[Dataset records]
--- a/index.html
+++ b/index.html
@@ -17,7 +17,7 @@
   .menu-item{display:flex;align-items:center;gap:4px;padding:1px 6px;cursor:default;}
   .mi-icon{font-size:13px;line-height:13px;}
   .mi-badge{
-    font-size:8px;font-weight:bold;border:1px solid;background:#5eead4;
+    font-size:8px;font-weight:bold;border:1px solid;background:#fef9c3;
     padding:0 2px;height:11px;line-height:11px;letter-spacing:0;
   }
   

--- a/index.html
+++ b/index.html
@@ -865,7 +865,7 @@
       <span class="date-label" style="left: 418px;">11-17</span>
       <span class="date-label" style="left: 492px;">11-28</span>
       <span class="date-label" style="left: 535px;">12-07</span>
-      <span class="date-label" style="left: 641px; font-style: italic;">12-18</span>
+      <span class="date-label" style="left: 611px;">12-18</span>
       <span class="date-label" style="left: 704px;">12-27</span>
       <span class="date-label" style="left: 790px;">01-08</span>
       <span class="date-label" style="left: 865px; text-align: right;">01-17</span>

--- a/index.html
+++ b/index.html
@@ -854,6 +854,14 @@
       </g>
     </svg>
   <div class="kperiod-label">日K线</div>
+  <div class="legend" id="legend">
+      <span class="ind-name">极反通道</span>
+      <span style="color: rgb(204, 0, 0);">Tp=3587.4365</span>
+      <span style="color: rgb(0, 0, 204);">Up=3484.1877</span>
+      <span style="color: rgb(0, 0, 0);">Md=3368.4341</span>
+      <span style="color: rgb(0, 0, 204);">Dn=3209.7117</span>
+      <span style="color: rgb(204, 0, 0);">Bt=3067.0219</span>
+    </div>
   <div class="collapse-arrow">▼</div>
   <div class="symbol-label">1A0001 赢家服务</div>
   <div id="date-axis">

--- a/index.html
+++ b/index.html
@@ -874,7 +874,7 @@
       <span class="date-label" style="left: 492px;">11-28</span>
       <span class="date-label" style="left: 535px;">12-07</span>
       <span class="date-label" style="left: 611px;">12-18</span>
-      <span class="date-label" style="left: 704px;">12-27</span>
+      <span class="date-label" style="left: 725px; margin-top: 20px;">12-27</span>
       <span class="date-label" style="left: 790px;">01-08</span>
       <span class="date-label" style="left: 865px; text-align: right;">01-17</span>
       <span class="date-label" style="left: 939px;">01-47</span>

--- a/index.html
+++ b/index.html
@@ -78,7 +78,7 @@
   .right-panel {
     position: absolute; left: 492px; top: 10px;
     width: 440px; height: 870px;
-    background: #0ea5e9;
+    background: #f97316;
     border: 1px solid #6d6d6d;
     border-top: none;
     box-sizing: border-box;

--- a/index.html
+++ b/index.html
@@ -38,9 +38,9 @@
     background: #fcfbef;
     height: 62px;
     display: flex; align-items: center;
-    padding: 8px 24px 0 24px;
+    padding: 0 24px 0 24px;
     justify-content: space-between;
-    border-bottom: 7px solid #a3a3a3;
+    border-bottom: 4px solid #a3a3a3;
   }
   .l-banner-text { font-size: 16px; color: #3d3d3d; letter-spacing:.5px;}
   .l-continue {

**WORK TO BE COMPLETED:** The data should be printed again exactly, line for line.

**ANSWER BOX:**
--- a/index.html
+++ b/index.html
@@ -17,7 +17,7 @@
   .menu-item{display:flex;align-items:center;gap:4px;padding:1px 6px;cursor:default;}
   .mi-icon{font-size:13px;line-height:13px;}
   .mi-badge{
-    font-size:8px;font-weight:bold;border:1px solid;background:#5eead4;
+    font-size:8px;font-weight:bold;border:1px solid;background:#fef9c3;
     padding:0 2px;height:11px;line-height:11px;letter-spacing:0;
   }
   

--- a/index.html
+++ b/index.html
@@ -865,7 +865,7 @@
       <span class="date-label" style="left: 418px;">11-17</span>
       <span class="date-label" style="left: 492px;">11-28</span>
       <span class="date-label" style="left: 535px;">12-07</span>
-      <span class="date-label" style="left: 641px; font-style: italic;">12-18</span>
+      <span class="date-label" style="left: 611px;">12-18</span>
       <span class="date-label" style="left: 704px;">12-27</span>
       <span class="date-label" style="left: 790px;">01-08</span>
       <span class="date-label" style="left: 865px; text-align: right;">01-17</span>

--- a/index.html
+++ b/index.html
@@ -854,6 +854,14 @@
       </g>
     </svg>
   <div class="kperiod-label">日K线</div>
+  <div class="legend" id="legend">
+      <span class="ind-name">极反通道</span>
+      <span style="color: rgb(204, 0, 0);">Tp=3587.4365</span>
+      <span style="color: rgb(0, 0, 204);">Up=3484.1877</span>
+      <span style="color: rgb(0, 0, 0);">Md=3368.4341</span>
+      <span style="color: rgb(0, 0, 204);">Dn=3209.7117</span>
+      <span style="color: rgb(204, 0, 0);">Bt=3067.0219</span>
+    </div>
   <div class="collapse-arrow">▼</div>
   <div class="symbol-label">1A0001 赢家服务</div>
   <div id="date-axis">

--- a/index.html
+++ b/index.html
@@ -874,7 +874,7 @@
       <span class="date-label" style="left: 492px;">11-28</span>
       <span class="date-label" style="left: 535px;">12-07</span>
       <span class="date-label" style="left: 611px;">12-18</span>
-      <span class="date-label" style="left: 704px;">12-27</span>
+      <span class="date-label" style="left: 725px; margin-top: 20px;">12-27</span>
       <span class="date-label" style="left: 790px;">01-08</span>
       <span class="date-label" style="left: 865px; text-align: right;">01-17</span>
       <span class="date-label" style="left: 939px;">01-47</span>

--- a/index.html
+++ b/index.html
@@ -78,7 +78,7 @@
   .right-panel {
     position: absolute; left: 492px; top: 10px;
     width: 440px; height: 870px;
-    background: #0ea5e9;
+    background: #f97316;
     border: 1px solid #6d6d6d;
     border-top: none;
     box-sizing: border-box;

--- a/index.html
+++ b/index.html
@@ -38,9 +38,9 @@
     background: #fcfbef;
     height: 62px;
     display: flex; align-items: center;
-    padding: 8px 24px 0 24px;
+    padding: 0 24px 0 24px;
     justify-content: space-between;
-    border-bottom: 7px solid #a3a3a3;
+    border-bottom: 4px solid #a3a3a3;
   }
   .l-banner-text { font-size: 16px; color: #3d3d3d; letter-spacing:.5px;}
   .l-continue {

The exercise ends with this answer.